DATASET EXTRACT =>
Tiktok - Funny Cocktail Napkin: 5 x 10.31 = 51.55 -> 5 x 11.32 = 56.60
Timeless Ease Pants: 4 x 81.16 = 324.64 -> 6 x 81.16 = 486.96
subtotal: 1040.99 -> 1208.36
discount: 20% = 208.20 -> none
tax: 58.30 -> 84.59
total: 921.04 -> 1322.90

---

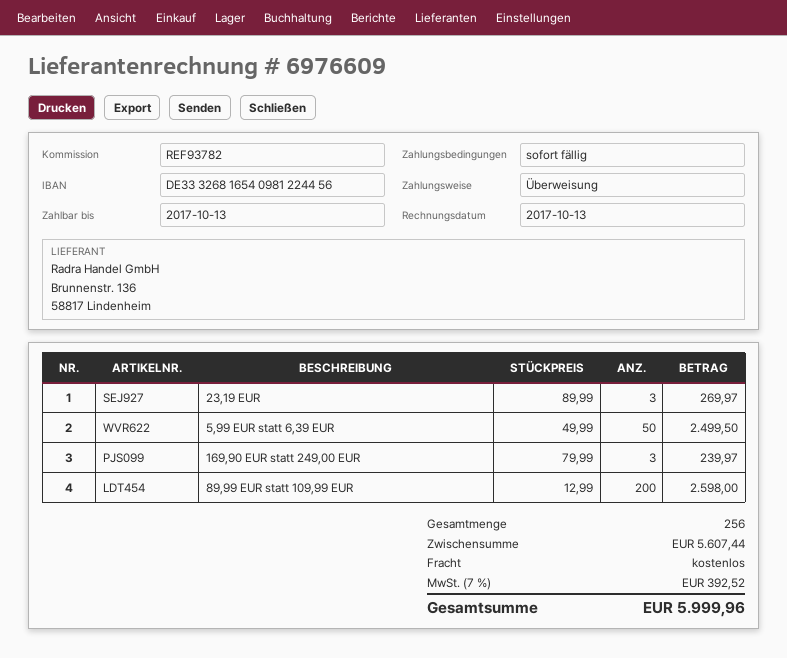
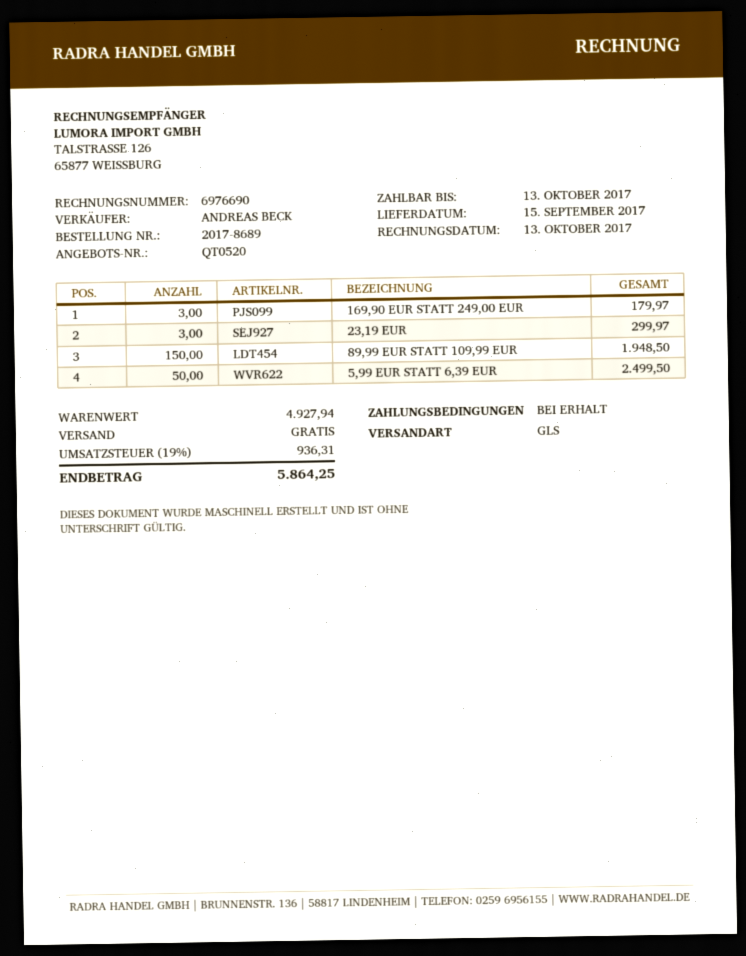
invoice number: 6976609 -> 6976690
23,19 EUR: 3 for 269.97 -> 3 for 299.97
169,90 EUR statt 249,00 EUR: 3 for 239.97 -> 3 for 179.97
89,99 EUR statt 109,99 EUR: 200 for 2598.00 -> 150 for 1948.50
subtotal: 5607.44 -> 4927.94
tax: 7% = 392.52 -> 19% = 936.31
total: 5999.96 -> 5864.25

THE TASK => All lines in the listing above between the line with "subtotal: 5607.44 -> 4927.94" and the line with "total: 5999.96 -> 5864.25", inclusive, should be set down exactly, and no line outside that range.

EXERCISE SOLUTION =>
subtotal: 5607.44 -> 4927.94
tax: 7% = 392.52 -> 19% = 936.31
total: 5999.96 -> 5864.25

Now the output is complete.